Why UQ is precious and DS is practical for bungee jumping
The usefulness of uncertainty quantification (UQ) with deterministic sampling (DS) may be illustrated with a bungee jumping enterprise. One critical aspect for a successful business and the well-being of customers is to find a high quality rope. Assume two different companies offer ropes with the following tensile strengths (in Newton),
A: TS=5000 N,
B: TS=5300 N.
Given this information, most people would without hesitation claim rope B to be strongest. As will be explained though, Rope A might excel rope B. Quality is here implicitly assumed to be communicated through the perceived number of relevant digits of the TS. That is a habit rather than a reliable rule. Stating that rope A is durable up to 5000 N may indicate failure in the range 4950 N to 5050 N, but it could equally well imply a range 4500 N to 5500 N, or 4995 N to 5005 N. It all depends on how we interpret the relevance of the numbers ‘0’. The implicitly communicated information is clearly ambiguous. That means our uncertainty must be explicitly given as a calculated number, obtained by statistical analysis and/or a credible UQ method. Otherwise we might claim it is possible to find,
A: TS=5500 N,
B: TS=5250 N,
as the seller of A might do to elevate his product. Such con artistry is made possible by leaving UQ aside.

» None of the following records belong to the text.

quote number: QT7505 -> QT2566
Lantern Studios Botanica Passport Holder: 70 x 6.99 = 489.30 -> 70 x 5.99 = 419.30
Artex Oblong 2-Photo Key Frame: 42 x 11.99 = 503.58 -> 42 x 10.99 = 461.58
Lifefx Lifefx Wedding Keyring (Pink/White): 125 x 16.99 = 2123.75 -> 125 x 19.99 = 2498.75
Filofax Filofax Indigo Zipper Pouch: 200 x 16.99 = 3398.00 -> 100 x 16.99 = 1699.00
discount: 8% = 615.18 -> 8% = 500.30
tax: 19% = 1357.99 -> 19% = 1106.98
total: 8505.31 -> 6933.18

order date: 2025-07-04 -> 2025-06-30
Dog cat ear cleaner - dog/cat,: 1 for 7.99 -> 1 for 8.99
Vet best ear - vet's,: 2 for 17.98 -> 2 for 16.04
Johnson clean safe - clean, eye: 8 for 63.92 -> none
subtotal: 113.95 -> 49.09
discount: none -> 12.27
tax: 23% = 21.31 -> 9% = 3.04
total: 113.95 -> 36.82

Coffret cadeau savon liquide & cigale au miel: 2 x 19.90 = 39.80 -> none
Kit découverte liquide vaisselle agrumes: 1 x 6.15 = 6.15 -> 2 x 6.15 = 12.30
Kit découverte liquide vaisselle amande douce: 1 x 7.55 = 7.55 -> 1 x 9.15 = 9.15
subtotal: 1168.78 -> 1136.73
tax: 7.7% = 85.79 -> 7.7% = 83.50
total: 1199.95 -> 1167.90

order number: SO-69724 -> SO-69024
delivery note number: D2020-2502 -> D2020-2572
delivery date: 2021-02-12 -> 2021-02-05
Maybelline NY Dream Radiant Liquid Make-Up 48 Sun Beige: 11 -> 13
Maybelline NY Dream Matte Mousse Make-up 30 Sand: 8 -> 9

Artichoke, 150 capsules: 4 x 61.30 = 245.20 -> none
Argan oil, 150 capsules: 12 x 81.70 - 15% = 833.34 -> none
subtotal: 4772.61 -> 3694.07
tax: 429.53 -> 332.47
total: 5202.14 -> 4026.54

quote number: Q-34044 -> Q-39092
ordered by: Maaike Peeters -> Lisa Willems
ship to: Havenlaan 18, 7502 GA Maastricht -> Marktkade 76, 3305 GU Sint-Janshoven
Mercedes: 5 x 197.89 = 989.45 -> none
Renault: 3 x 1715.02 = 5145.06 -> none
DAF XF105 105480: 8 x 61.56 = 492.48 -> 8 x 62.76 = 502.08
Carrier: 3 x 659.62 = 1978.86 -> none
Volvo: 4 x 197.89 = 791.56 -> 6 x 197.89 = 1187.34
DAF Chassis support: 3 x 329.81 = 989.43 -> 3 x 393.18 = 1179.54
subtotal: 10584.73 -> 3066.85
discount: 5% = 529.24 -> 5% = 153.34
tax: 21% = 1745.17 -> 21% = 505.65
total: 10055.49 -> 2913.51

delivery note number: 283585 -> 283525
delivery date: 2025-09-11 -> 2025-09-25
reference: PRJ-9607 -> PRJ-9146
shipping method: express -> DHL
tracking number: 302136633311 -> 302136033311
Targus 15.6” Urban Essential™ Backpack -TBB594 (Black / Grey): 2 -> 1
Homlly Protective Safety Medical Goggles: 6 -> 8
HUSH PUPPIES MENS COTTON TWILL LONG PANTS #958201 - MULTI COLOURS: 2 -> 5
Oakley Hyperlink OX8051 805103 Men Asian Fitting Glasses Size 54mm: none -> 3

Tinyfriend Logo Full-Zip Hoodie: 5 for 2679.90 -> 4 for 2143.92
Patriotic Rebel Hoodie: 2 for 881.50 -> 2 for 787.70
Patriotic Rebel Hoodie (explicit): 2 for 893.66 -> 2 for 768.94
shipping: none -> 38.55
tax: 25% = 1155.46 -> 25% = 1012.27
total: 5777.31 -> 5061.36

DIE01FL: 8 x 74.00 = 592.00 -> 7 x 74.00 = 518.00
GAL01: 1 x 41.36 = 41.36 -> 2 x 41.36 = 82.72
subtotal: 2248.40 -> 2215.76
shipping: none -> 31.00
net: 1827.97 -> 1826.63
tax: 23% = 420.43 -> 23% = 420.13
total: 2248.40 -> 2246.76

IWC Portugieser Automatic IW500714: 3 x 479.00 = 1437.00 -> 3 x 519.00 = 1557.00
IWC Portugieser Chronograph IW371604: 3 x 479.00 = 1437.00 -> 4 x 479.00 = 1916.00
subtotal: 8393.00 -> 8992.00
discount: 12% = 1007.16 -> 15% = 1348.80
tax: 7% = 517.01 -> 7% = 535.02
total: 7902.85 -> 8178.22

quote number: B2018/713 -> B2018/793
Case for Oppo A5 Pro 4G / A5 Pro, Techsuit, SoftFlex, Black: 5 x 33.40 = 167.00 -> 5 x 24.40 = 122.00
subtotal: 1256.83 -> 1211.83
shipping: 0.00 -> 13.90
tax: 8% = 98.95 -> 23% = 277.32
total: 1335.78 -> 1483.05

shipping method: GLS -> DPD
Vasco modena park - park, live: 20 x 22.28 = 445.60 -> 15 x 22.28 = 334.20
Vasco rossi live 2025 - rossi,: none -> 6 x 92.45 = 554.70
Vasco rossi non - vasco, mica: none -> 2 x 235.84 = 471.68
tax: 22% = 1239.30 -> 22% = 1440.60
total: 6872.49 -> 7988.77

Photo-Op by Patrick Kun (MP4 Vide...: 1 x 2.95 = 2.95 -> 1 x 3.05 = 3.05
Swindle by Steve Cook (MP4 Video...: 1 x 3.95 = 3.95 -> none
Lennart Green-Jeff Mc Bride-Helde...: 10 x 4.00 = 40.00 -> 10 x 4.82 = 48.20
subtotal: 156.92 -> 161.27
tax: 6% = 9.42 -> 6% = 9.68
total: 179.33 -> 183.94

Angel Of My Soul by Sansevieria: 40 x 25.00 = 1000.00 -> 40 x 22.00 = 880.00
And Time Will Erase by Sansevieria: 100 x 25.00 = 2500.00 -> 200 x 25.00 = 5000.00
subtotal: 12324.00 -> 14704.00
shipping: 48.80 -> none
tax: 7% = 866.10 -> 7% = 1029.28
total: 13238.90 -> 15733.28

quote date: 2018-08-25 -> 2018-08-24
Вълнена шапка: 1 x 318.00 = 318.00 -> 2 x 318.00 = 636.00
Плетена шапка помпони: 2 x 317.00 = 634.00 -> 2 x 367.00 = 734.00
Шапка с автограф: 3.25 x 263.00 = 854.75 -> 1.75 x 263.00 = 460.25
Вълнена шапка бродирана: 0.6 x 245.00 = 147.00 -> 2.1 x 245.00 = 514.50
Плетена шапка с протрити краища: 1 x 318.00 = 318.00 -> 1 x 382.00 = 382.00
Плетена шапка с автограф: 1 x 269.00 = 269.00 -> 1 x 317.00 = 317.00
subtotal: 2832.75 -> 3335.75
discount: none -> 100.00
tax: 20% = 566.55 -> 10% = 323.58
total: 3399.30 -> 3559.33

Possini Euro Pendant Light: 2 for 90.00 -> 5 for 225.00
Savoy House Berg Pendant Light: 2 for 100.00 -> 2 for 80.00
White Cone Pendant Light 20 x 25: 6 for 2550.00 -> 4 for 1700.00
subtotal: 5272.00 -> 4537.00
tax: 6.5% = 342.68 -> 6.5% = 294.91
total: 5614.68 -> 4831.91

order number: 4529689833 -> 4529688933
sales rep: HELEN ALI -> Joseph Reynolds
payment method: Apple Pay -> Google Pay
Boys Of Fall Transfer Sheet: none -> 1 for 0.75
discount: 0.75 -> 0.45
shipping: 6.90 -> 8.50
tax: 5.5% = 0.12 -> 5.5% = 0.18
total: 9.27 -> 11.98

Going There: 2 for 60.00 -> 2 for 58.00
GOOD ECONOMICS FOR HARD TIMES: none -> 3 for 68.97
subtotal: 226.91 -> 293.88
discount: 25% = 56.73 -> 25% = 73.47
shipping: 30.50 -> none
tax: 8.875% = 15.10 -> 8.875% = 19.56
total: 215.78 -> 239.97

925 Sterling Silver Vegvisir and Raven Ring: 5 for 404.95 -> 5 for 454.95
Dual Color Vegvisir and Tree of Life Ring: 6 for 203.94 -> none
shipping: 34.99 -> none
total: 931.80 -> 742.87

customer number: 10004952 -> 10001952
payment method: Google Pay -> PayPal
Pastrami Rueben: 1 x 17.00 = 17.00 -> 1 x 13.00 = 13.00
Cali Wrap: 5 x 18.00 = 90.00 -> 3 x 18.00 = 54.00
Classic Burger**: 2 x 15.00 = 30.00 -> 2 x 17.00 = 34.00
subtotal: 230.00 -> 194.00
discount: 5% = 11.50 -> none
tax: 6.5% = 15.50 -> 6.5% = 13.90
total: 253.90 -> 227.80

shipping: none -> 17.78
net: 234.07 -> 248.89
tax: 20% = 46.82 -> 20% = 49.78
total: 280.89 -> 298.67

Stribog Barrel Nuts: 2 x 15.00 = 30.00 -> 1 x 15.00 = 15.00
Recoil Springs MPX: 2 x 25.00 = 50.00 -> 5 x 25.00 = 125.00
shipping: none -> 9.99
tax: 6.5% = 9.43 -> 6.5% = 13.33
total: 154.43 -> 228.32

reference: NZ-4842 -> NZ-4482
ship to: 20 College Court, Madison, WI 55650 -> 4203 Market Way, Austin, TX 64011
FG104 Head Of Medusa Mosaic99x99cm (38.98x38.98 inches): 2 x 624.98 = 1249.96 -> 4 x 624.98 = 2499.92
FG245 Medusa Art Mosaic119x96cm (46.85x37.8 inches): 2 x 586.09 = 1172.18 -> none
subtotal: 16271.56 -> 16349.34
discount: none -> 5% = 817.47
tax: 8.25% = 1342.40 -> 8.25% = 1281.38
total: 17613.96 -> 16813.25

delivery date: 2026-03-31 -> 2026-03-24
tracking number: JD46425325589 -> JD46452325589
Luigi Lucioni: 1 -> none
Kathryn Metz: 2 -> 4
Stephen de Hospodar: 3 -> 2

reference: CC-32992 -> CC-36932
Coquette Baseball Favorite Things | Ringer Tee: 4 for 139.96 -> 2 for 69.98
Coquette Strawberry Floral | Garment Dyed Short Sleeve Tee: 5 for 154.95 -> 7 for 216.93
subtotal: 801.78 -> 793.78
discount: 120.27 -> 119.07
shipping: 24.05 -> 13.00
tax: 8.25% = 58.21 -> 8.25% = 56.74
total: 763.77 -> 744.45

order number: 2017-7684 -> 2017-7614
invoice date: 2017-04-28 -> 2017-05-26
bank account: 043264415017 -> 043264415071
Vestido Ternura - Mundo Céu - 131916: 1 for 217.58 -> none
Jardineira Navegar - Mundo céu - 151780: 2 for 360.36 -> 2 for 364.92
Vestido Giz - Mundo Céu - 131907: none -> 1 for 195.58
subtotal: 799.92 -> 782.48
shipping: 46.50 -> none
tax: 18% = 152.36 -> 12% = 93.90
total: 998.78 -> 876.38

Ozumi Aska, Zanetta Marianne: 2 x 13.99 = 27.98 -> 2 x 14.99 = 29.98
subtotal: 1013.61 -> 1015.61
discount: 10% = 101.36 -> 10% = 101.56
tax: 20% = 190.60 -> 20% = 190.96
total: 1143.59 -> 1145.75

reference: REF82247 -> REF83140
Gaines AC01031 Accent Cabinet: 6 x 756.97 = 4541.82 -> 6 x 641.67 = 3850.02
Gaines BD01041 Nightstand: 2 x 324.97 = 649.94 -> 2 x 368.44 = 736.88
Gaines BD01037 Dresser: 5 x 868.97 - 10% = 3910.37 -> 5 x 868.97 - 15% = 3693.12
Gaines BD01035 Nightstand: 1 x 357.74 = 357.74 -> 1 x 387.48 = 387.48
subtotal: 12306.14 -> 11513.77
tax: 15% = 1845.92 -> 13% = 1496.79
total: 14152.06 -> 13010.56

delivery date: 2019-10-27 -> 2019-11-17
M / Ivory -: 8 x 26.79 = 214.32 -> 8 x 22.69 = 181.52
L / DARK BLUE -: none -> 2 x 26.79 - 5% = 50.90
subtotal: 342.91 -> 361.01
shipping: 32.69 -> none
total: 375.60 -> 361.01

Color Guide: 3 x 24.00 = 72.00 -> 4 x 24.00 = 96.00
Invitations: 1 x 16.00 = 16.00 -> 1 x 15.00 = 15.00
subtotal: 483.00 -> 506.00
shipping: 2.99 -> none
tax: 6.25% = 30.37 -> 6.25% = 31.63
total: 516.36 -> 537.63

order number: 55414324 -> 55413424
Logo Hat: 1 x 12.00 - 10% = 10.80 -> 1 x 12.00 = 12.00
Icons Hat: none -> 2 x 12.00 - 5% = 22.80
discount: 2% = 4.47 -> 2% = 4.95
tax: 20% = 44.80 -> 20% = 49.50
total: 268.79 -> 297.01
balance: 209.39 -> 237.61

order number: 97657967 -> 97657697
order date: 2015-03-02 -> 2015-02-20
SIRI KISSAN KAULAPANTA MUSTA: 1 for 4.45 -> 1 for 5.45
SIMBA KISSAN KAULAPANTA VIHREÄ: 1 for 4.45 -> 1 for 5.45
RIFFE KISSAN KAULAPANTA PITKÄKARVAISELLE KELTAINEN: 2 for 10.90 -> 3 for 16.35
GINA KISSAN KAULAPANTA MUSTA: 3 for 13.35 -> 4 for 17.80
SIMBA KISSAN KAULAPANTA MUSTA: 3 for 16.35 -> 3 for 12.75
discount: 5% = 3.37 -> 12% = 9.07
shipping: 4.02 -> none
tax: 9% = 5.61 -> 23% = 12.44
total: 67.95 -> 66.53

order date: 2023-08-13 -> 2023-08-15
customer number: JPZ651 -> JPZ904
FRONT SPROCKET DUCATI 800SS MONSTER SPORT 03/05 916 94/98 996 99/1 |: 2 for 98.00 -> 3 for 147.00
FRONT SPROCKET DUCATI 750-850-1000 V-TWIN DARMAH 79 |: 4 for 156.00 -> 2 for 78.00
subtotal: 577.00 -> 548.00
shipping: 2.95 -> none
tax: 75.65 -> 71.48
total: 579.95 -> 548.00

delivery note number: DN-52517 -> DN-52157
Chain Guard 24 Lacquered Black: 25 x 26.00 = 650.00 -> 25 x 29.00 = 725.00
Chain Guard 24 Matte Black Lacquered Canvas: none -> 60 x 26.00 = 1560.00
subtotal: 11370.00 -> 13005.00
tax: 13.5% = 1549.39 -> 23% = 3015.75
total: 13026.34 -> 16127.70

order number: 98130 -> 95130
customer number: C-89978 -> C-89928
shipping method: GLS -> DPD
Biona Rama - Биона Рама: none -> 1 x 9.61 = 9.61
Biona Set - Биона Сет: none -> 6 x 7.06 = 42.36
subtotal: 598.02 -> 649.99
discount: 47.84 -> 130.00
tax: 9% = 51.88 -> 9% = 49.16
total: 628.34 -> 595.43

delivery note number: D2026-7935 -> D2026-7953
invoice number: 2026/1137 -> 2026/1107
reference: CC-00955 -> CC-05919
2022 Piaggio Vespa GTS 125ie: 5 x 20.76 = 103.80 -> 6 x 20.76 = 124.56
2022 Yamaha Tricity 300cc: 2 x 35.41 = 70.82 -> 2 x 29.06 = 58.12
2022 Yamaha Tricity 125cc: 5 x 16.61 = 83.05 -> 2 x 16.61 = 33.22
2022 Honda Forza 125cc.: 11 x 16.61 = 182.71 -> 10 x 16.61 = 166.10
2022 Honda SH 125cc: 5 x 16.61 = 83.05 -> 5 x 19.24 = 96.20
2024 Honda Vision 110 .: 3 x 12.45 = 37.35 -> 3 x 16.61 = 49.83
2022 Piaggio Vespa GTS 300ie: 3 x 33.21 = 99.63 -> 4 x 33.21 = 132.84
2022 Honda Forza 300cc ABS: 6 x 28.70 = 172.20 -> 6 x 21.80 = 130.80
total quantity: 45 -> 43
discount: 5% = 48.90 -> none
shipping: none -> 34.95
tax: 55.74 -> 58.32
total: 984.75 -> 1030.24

Distinguishable or indistinguishable strength?
Ropes A and B may only be claimed different with a reliable number of uncertainty. If
A: TS=5000 +/-100 N,
B: TS=5300 +/-100 N,
the intersection of the uncertainty intervals is empty so we are confident B is better than A. However, if
A: TS=5000 +/-400 N,
B: TS=5300 +/-200 N,
A may be stronger than B, or vice versa. If a particular rope breaks at 5200 we cannot tell if it is of type A or B — as they have indistinguishable TS.
Buying ropes — statistical sampling
For the bungee jump company, an obvious method to gain some certainty about the product spread is to test samples of ropes. Ignorant physical sampling of this kind underpins mathematical statistics and is mainly motivated by lack of any other type of causal information. It is a typical perspective in situations where little or no insight can be gained about the physical mechanism how ropes respond to stress.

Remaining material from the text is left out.